Pictures don't belong in the copy; print all the records exactly.

☆ ☆ ☆ ☆ ☆ ☆ ☆

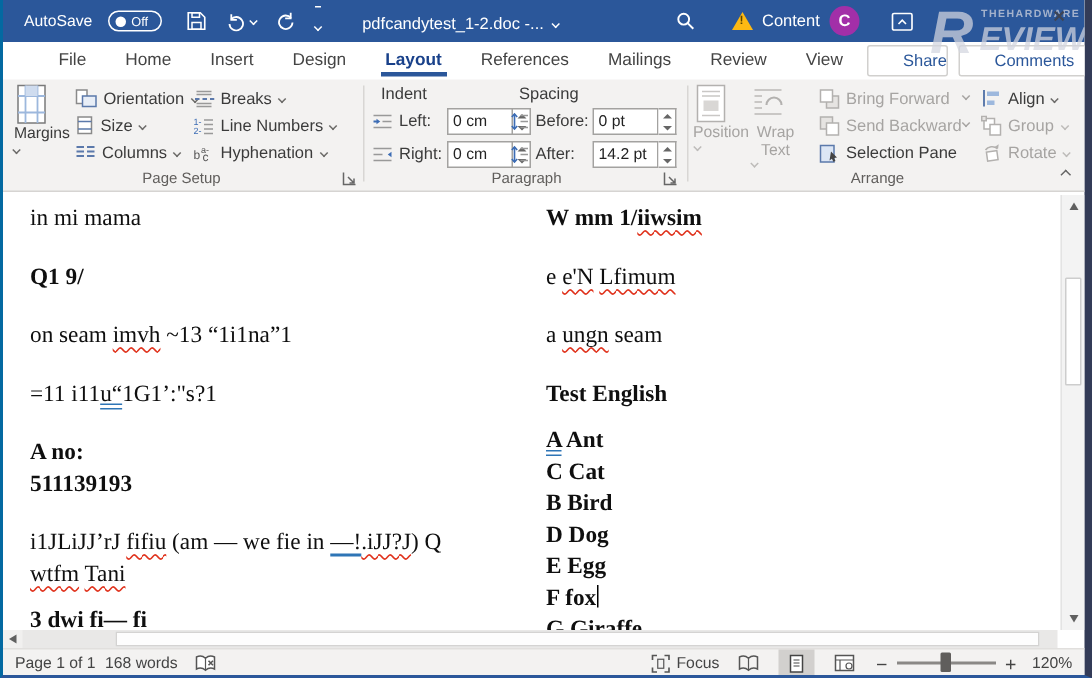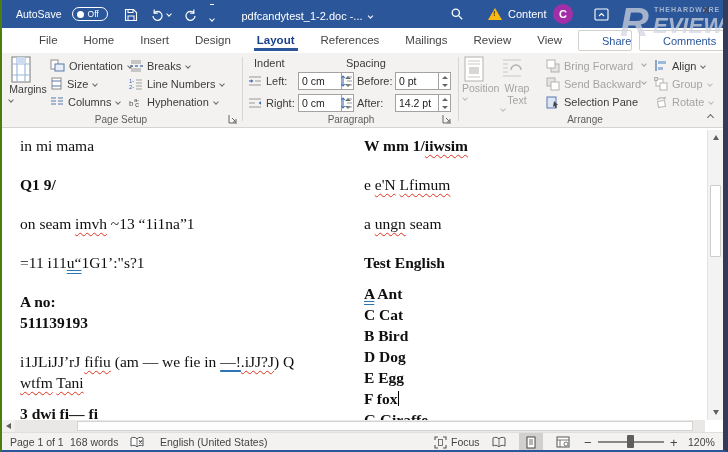--- a/index.html
+++ b/index.html
@@ -1,18 +1,18 @@
 <!DOCTYPE html>
 <html><head>
 <meta charset="utf-8">
 <style>
   * { margin:0; padding:0; box-sizing:border-box; }
   html,body { width:728px; height:452px; font-family:"Liberation Sans", sans-serif; }
   .window { position:relative; width:728px; height:452px; background:#fff; overflow:hidden;
-            border-left:2px solid #4d7c0f; border-right:5px solid #333b57; border-bottom:2px solid #2b579a; }
+            border-left:2px solid #0369a1; border-right:5px solid #333b57; border-bottom:2px solid #2b579a; }
 
   
   .titlebar { position:absolute; left:0; top:0; right:0; height:28px; background:#2b579a; color:#fff; }
   .tb-left { position:absolute; left:14px; top:0; height:28px; display:flex; align-items:center; gap:10px; }
   .autosave-label { font-size:10.5px; }
   .toggle { width:36px; height:14px; border:1px solid #fff; border-radius:8px; display:flex; align-items:center; padding:0 4px; gap:4px; }
   .toggle .dot { width:7px; height:7px; border-radius:50%; background:#fff; }
   .toggle .state { font-size:8.5px; color:#fff; }
   .qat { display:flex; align-items:center; gap:13px; margin-left:6px; }
   .tb-title { position:absolute; left:305px; top:0; transform:translateX(-50%); height:32px; display:flex; align-items:center; gap:6px; font-size:11px; white-space:nowrap; }
@@ -458,21 +458,20 @@
   <div class="statusbar">
     <div class="sb-item" style="left:8px;">Page 1 of 1</div>
     <div class="sb-item" style="left:68px;">168 words</div>
     <div class="sb-item" style="left:128px;">
       <svg class="ic" width="14" height="12" viewBox="0 0 14 12">
           <path d="M1 2c2-1 4-1 6 .8C9 1 11 1 13 2v8c-2-1-4-1-6 .8C5 9 3 9 1 10z" fill="#fff" stroke="#555" stroke-width="1"></path>
           <path d="M7 2.8v8" stroke="#555" stroke-width=".8"></path>
           <path d="M9 4.5l3 3M12 4.5l-3 3" stroke="#555" stroke-width="1.1"></path>
         </svg>
     </div>
-    <div class="sb-item" style="left:158px;">English (United States)</div>
 
     <div class="sb-item" style="left:432px;">
       <svg class="ic" width="13" height="13" viewBox="0 0 13 13">
           <path d="M1 4V1h3M9 1h3v3M12 9v3H9M4 12H1V9" fill="none" stroke="#555" stroke-width="1.1"></path>
           <rect x="4.5" y="3.5" width="4" height="6" fill="none" stroke="#555" stroke-width=".8"></rect>
         </svg>
       <span>Focus</span>
     </div>
     <div class="sb-item viewbtn" style="left:485px;">
       <svg class="ic" width="14" height="12" viewBox="0 0 14 12">

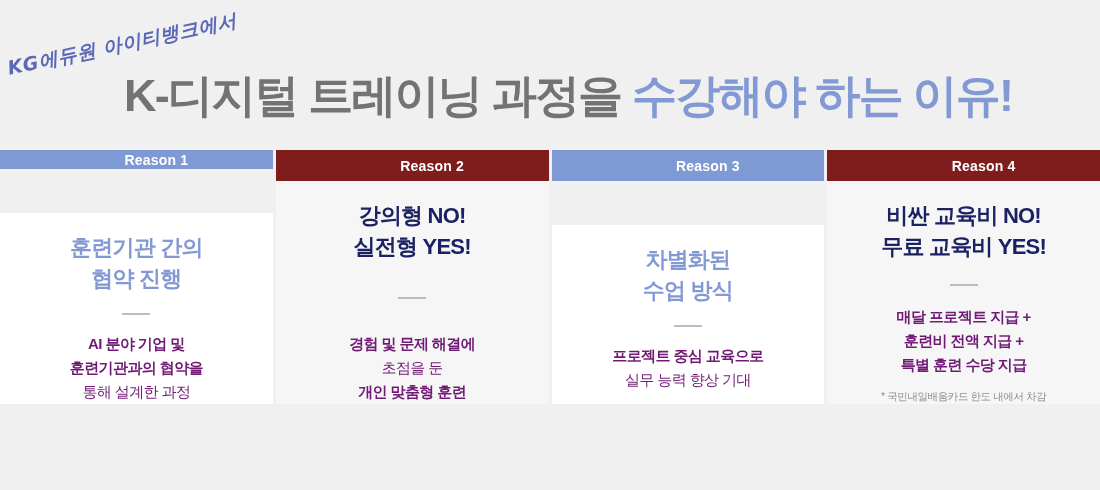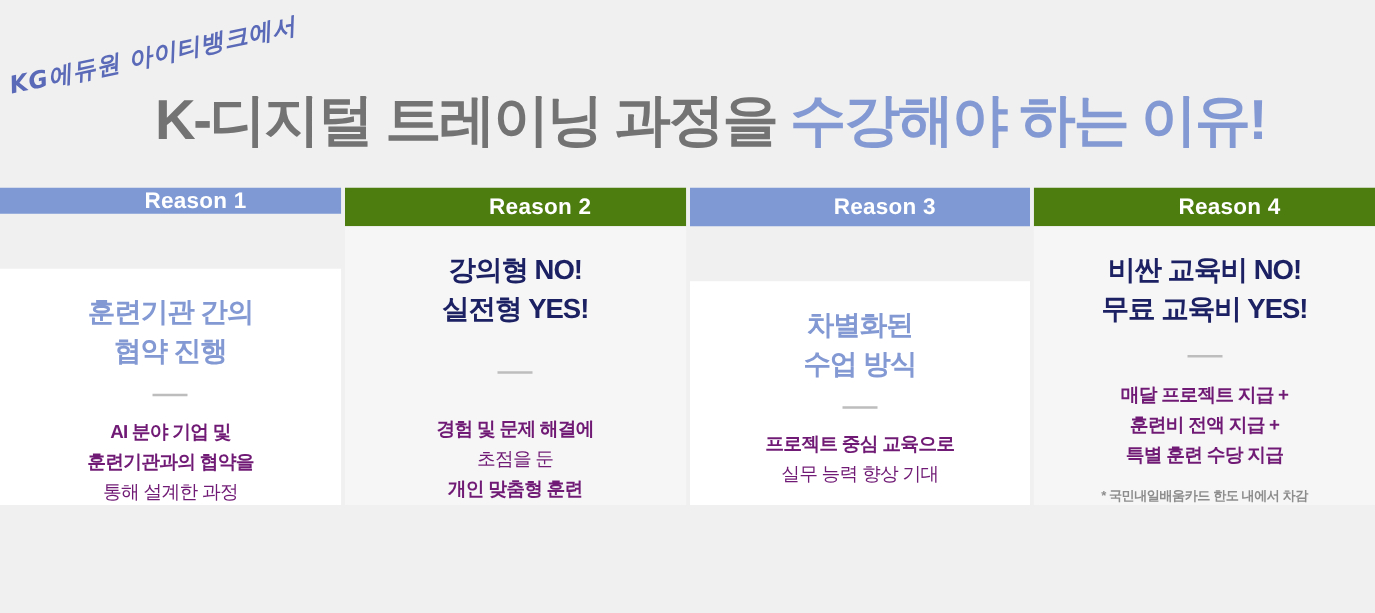--- a/index.html
+++ b/index.html
@@ -66,27 +66,27 @@
     flex-direction: column;
     overflow: hidden;
   }
 
   .card-header {
     height: 31px;
     display: flex;
     align-items: center;
     justify-content: center;
     color: #ffffff;
-    font-size: 18px;
+    font-size: 14px;
     font-weight: bold;
     letter-spacing: 0.2px;
     padding-left: 40px;
   }
   .hdr-light { background: #7e99d4; }
-  .hdr-dark  { background: #4d7c0f; }
+  .hdr-dark  { background: #7f1d1d; }
 
   .card-body {
     flex: 1;
     padding-top: 19px;
     display: flex;
     flex-direction: column;
     align-items: center;
     text-align: center;
   }
   .body-white { background: #ffffff; margin-top: 44px; }
@@ -118,21 +118,21 @@
     font-weight: bold;
   }
   .desc-line { display: block; }
   .desc-line.reg { font-weight: normal; }
 
   .card-note {
     margin-top: 10px;
     font-size: 10.5px;
     color: #8d8d8d;
     letter-spacing: -0.4px;
-    font-weight: bold;
+    font-weight: normal;
   }
 </style>
 </head>
 <body>
 
 <div id="headline-area">
   <div id="script-tag">KG에듀원 아이티뱅크에서</div>
   <div id="main-title">
     <span class="t-dark">K-디지털 트레이닝 과정을</span>
     <span class="t-light">수강해야 하는 이유!</span>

☆ ☆ ☆ ☆ ☆ ☆ ☆

**Answer**
--- a/index.html
+++ b/index.html
@@ -1,18 +1,18 @@
 <!DOCTYPE html>
 <html><head>
 <meta charset="utf-8">
 <style>
   * { margin:0; padding:0; box-sizing:border-box; }
   html,body { width:728px; height:452px; font-family:"Liberation Sans", sans-serif; }
   .window { position:relative; width:728px; height:452px; background:#fff; overflow:hidden;
-            border-left:2px solid #4d7c0f; border-right:5px solid #333b57; border-bottom:2px solid #2b579a; }
+            border-left:2px solid #0369a1; border-right:5px solid #333b57; border-bottom:2px solid #2b579a; }
 
   
   .titlebar { position:absolute; left:0; top:0; right:0; height:28px; background:#2b579a; color:#fff; }
   .tb-left { position:absolute; left:14px; top:0; height:28px; display:flex; align-items:center; gap:10px; }
   .autosave-label { font-size:10.5px; }
   .toggle { width:36px; height:14px; border:1px solid #fff; border-radius:8px; display:flex; align-items:center; padding:0 4px; gap:4px; }
   .toggle .dot { width:7px; height:7px; border-radius:50%; background:#fff; }
   .toggle .state { font-size:8.5px; color:#fff; }
   .qat { display:flex; align-items:center; gap:13px; margin-left:6px; }
   .tb-title { position:absolute; left:305px; top:0; transform:translateX(-50%); height:32px; display:flex; align-items:center; gap:6px; font-size:11px; white-space:nowrap; }
@@ -458,21 +458,20 @@
   <div class="statusbar">
     <div class="sb-item" style="left:8px;">Page 1 of 1</div>
     <div class="sb-item" style="left:68px;">168 words</div>
     <div class="sb-item" style="left:128px;">
       <svg class="ic" width="14" height="12" viewBox="0 0 14 12">
           <path d="M1 2c2-1 4-1 6 .8C9 1 11 1 13 2v8c-2-1-4-1-6 .8C5 9 3 9 1 10z" fill="#fff" stroke="#555" stroke-width="1"></path>
           <path d="M7 2.8v8" stroke="#555" stroke-width=".8"></path>
           <path d="M9 4.5l3 3M12 4.5l-3 3" stroke="#555" stroke-width="1.1"></path>
         </svg>
     </div>
-    <div class="sb-item" style="left:158px;">English (United States)</div>
 
     <div class="sb-item" style="left:432px;">
       <svg class="ic" width="13" height="13" viewBox="0 0 13 13">
           <path d="M1 4V1h3M9 1h3v3M12 9v3H9M4 12H1V9" fill="none" stroke="#555" stroke-width="1.1"></path>
           <rect x="4.5" y="3.5" width="4" height="6" fill="none" stroke="#555" stroke-width=".8"></rect>
         </svg>
       <span>Focus</span>
     </div>
     <div class="sb-item viewbtn" style="left:485px;">
       <svg class="ic" width="14" height="12" viewBox="0 0 14 12">

--- a/index.html
+++ b/index.html
@@ -66,27 +66,27 @@
     flex-direction: column;
     overflow: hidden;
   }
 
   .card-header {
     height: 31px;
     display: flex;
     align-items: center;
     justify-content: center;
     color: #ffffff;
-    font-size: 18px;
+    font-size: 14px;
     font-weight: bold;
     letter-spacing: 0.2px;
     padding-left: 40px;
   }
   .hdr-light { background: #7e99d4; }
-  .hdr-dark  { background: #4d7c0f; }
+  .hdr-dark  { background: #7f1d1d; }
 
   .card-body {
     flex: 1;
     padding-top: 19px;
     display: flex;
     flex-direction: column;
     align-items: center;
     text-align: center;
   }
   .body-white { background: #ffffff; margin-top: 44px; }
@@ -118,21 +118,21 @@
     font-weight: bold;
   }
   .desc-line { display: block; }
   .desc-line.reg { font-weight: normal; }
 
   .card-note {
     margin-top: 10px;
     font-size: 10.5px;
     color: #8d8d8d;
     letter-spacing: -0.4px;
-    font-weight: bold;
+    font-weight: normal;
   }
 </style>
 </head>
 <body>
 
 <div id="headline-area">
   <div id="script-tag">KG에듀원 아이티뱅크에서</div>
   <div id="main-title">
     <span class="t-dark">K-디지털 트레이닝 과정을</span>
     <span class="t-light">수강해야 하는 이유!</span>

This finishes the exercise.